Input for this task:
++++++++++
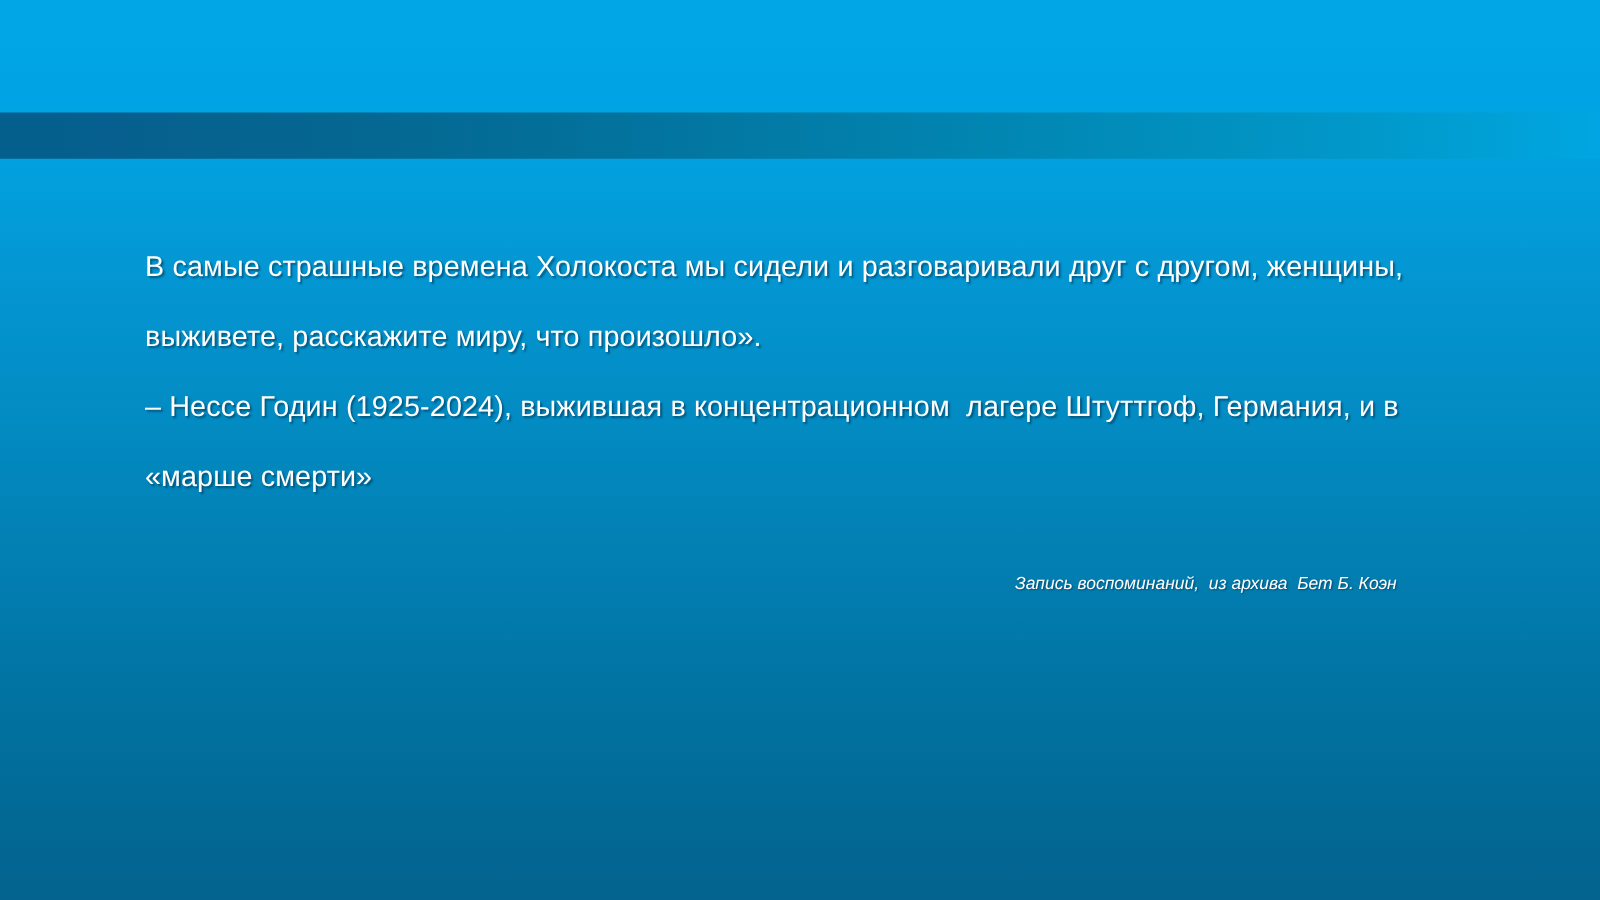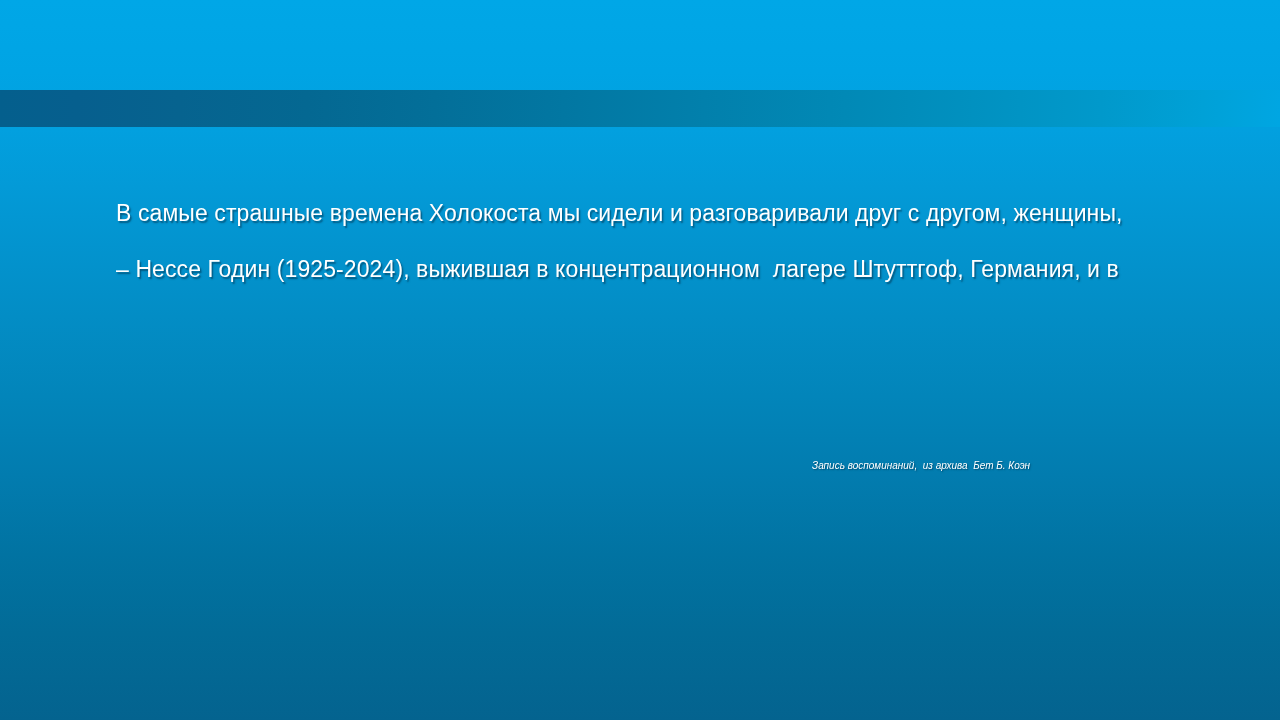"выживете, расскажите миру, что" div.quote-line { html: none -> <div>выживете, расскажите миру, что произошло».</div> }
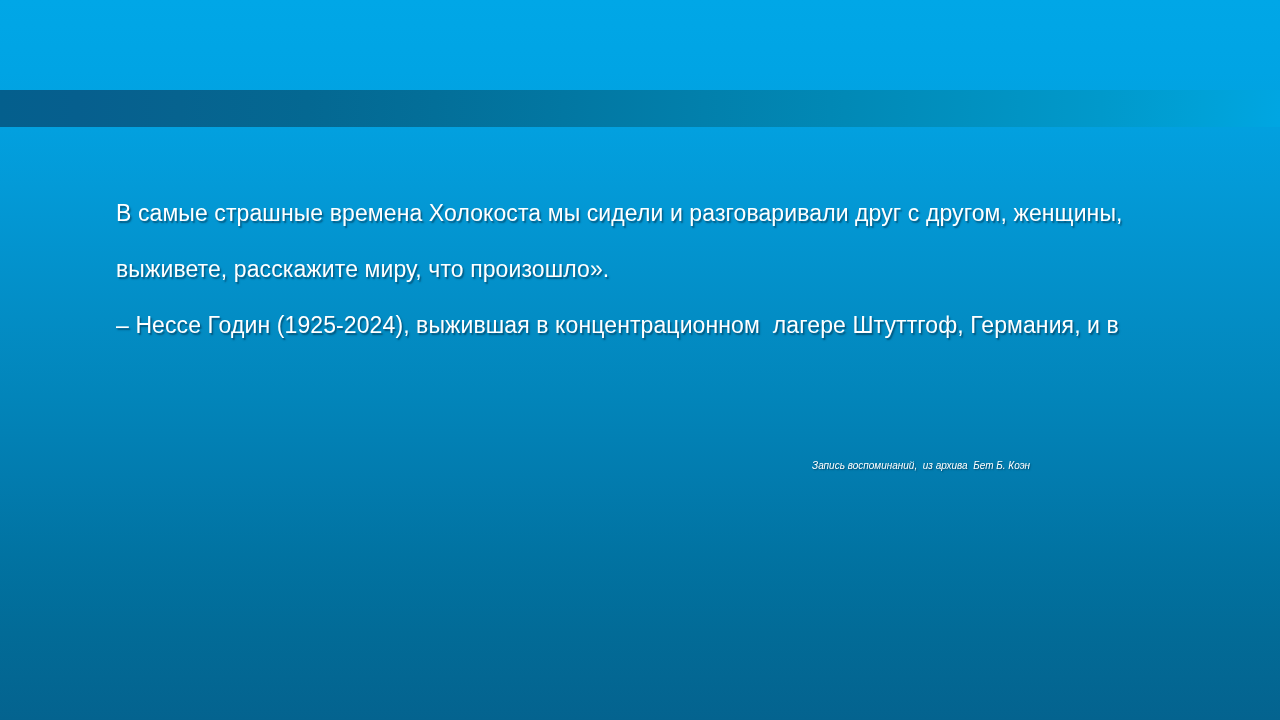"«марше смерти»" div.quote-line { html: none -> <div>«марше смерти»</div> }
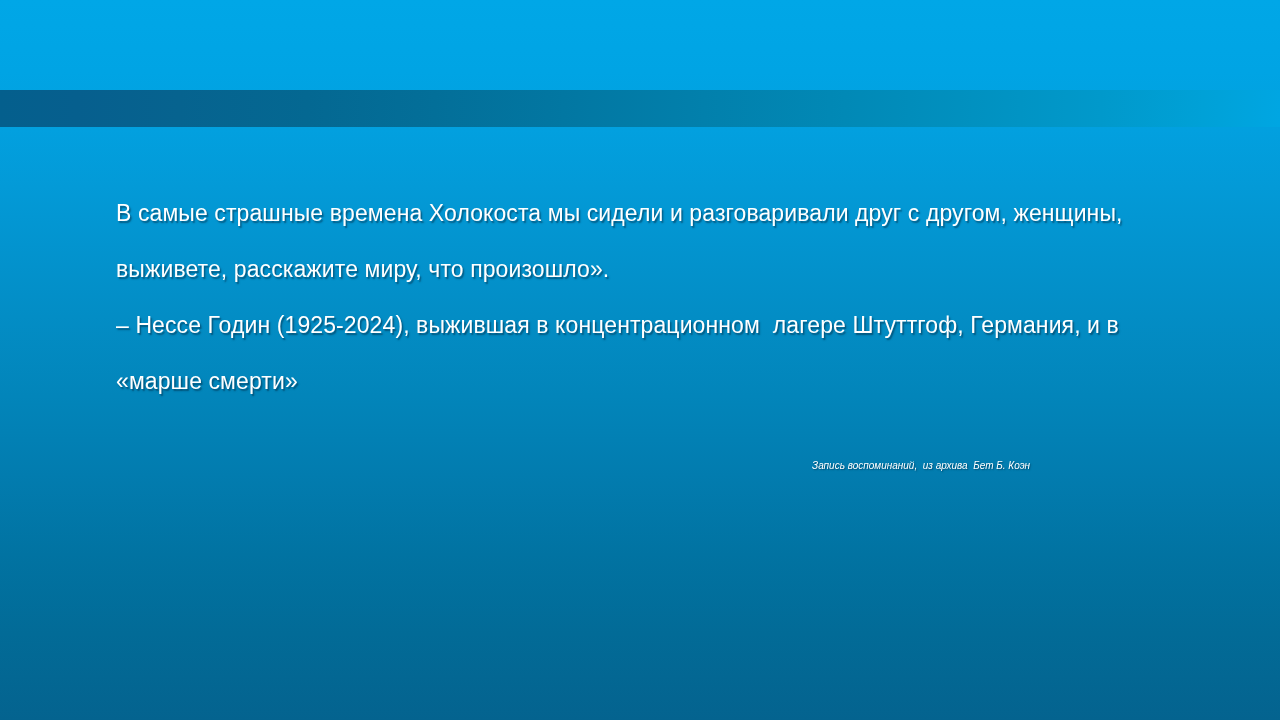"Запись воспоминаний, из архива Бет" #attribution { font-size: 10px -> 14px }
++++++++++
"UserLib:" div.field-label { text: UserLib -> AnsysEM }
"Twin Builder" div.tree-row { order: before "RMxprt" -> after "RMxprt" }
++++++++++
Exercise requirements: Within the entries above, give again exactly the lines starting at the one that contains "-> <div>выживете, расскажите" and ending at the one that contains "воспоминаний, из архива", leaving out the pictures.

Answer area:
"выживете, расскажите миру, что" div.quote-line { html: none -> <div>выживете, расскажите миру, что произошло».</div> }
"«марше смерти»" div.quote-line { html: none -> <div>«марше смерти»</div> }
"Запись воспоминаний, из архива Бет" #attribution { font-size: 10px -> 14px }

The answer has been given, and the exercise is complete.